In the night a flying sap was commenced, from the right of the parallel, and was pushed within twenty yards of the enemy’s first line of defence; but the directing engineer was killed, and with him many men, for the French plied their musketry sharply, and rolled large shells down the steep side of the hill. The head of the sap was indeed so commanded as it approached the wall, that a six-feet trench, added to the height of the gabion above, scarcely protected the workmen, wherefore the gallery of the mine was opened, and worked as rapidly as the inexperience of the miners, who were merely volunteers from the line, would permit.
The concealed battery within the horn-work of San Michael being now completed, two eighteen-pounders were removed from the first battery to arm it, and they were replaced by two iron howitzers, which opened upon the advanced palisade below, to drive the French marksmen from that point; but after firing one hundred and forty rounds without success this project was relinquished, and ammunition was so scarce that the soldiers were paid to collect the enemy’s bullets.
This day also a zigzag was commenced in front of the first battery and down the face of San Michael, to obtain footing for a musketry trench to overlook the enemy’s defences below; and though the workmen were exposed to the whole fire of the castle, at the distance of two hundred yards, and were knocked down fast, the work went steadily on.
On the 26th the gallery of the mine was advanced eighteen feet, and the soil was found favourable, but the men in passing the sap, were hit fast by the French marksmen, and an assistant engineer was killed. In the night the parallel was prolonged on the right within twenty yards of the enemy’s ramparts, with a view to a second gallery and mine, and musketeers were planted there to oppose the enemy’s marksmen and to protect the sap; at the same time the zigzag on the hill of San Michael was continued, and the musket trench there was completed under cover of gabions, and with little loss, although the whole fire of the castle was concentrated on the spot.
The 27th the French were seen strengthening their second line, and they had already cut a step, along the edge of the counterscarp, for a covered way, and had palisaded the communication. Meanwhile the besiegers finished the musketry trench on the right of their parallel, and opened the gallery for the second mine; but the first mine went on slowly, the men in the sap were galled and disturbed, by stones, grenades, and small shells, which the French threw into the trenches by hand; and the artillery fire also knocked over the gabions of the musketry trench, on San Michael, so fast, that the troops were withdrawn during the day.

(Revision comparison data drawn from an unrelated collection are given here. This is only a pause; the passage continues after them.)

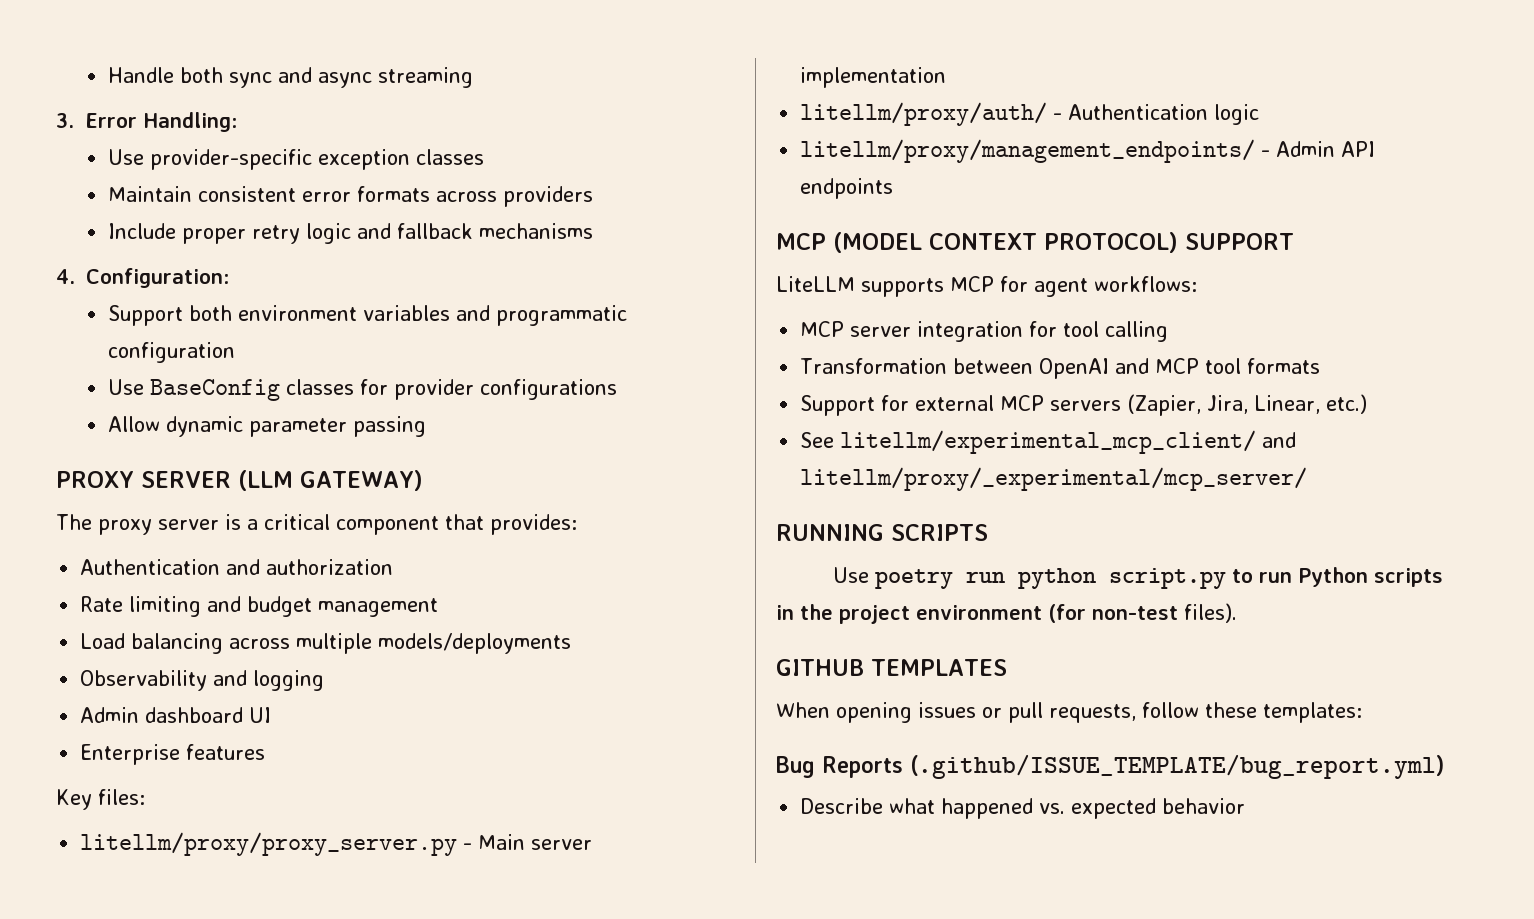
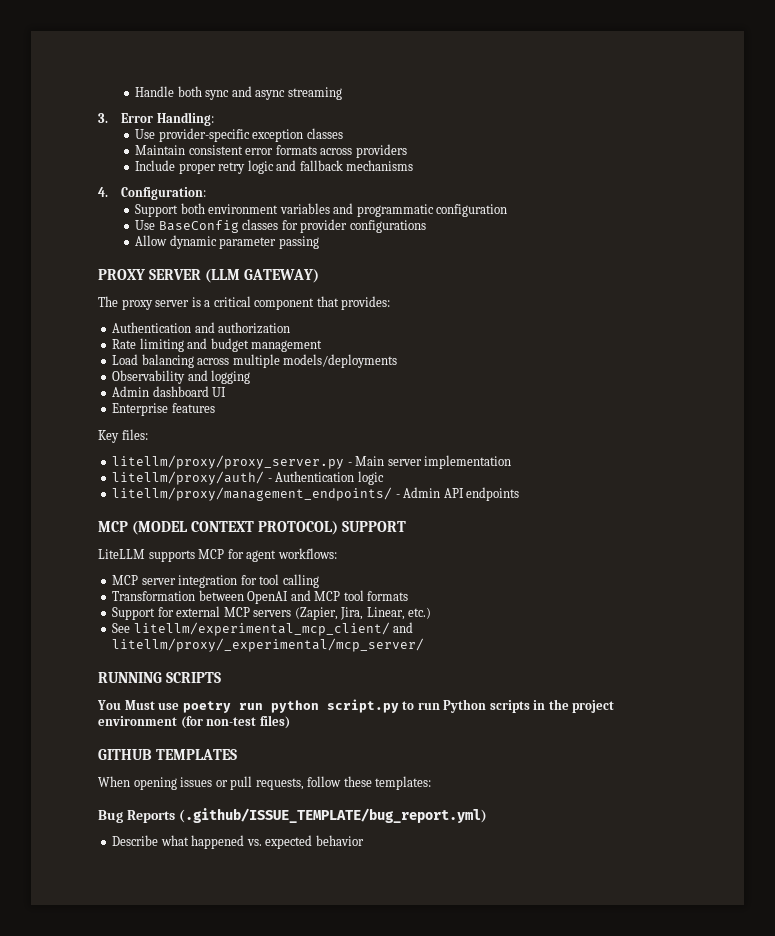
- Use poetry run python script.py to run Python scripts in the project environment (for non-test files).
+ You Must use poetry run python script.py to run Python scripts in the project environment (for non-test files)

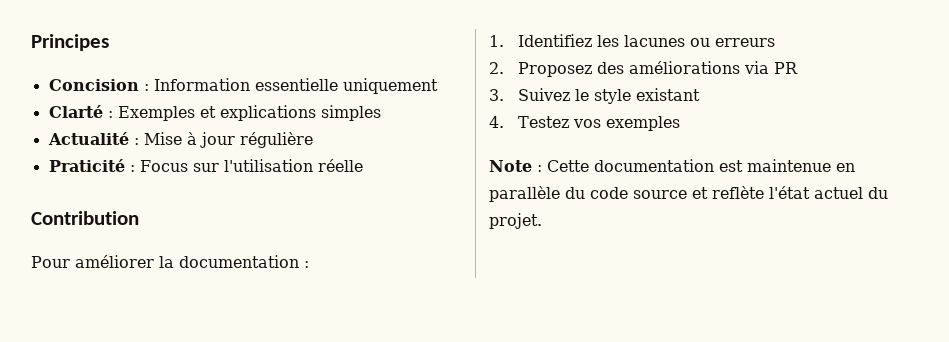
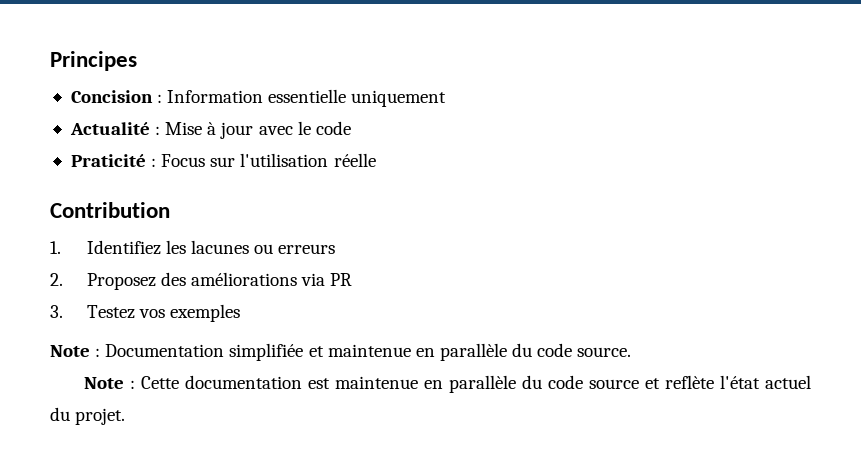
- Clarté : Exemples et explications simples
- Actualité : Mise à jour régulière
+ Actualité : Mise à jour avec le code
- Pour améliorer la documentation :
- 3. Suivez le style existant
- 4. Testez vos exemples
+ 3. Testez vos exemples
+ Note : Documentation simplifiée et maintenue en parallèle du code source.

In the night a trench of communication forming a second parallel behind the first was begun and nearly completed from the hill of San Michael towards the suburb of San Pedro, and the musketry trench on the hill was deepened.
The 28th an attempt was made to perfect this new parallel of communication, but the French fire was heavy, and the shells, which passed over, came rolling down the hill again into the trench, so the work was deferred until night and was then perfected. The back roll of the shells continued indeed to gall the troops, but the whole of this trench, that in front of the horn-work above, and that on the right of the parallel below, were filled with men whose fire was incessant. Moreover the first mine was now completed and loaded with more than a thousand weight of powder, the gallery was strongly tamped for fifteen feet with bags of clay, and all being ready for the explosion Wellington ordered the
THIRD ASSAULT.
At midnight the hollow road, fifty yards from the mine, was lined with troops to fire on the defences, and three hundred men, composing the storming party, were assembled there, attended by others who carried tools and materials to secure the lodgement when the breach should be carried. The mine was then exploded, the wall fell, and an officer with twenty men rushed forward to the assault. The effect of the explosion was not so great as it ought to have been, yet it brought the wall down, the enemy was stupified, and the forlorn hope, consisting of a sergeant and four daring soldiers, gained the summit of the breach, and there stood until the French, recovering, drove them down pierced with bayonet wounds. Meanwhile the officer and the twenty men, who were to have been followed by a party of fifty, and these by the remainder of the stormers, missed the breach in the dark, and finding the wall unbroken, returned, and reported that there was no breach. The main body immediately regained the trenches, and before the sergeant and his men returned with streaming wounds to tell their tale, the enemy was reinforced; and such was the scarcity of ammunition that no artillery practice could be directed against the breach, during the night; hence the French were enabled to raise a parapet behind it and to place obstacles on the ascent which deterred the besiegers from renewing the assault at day-light.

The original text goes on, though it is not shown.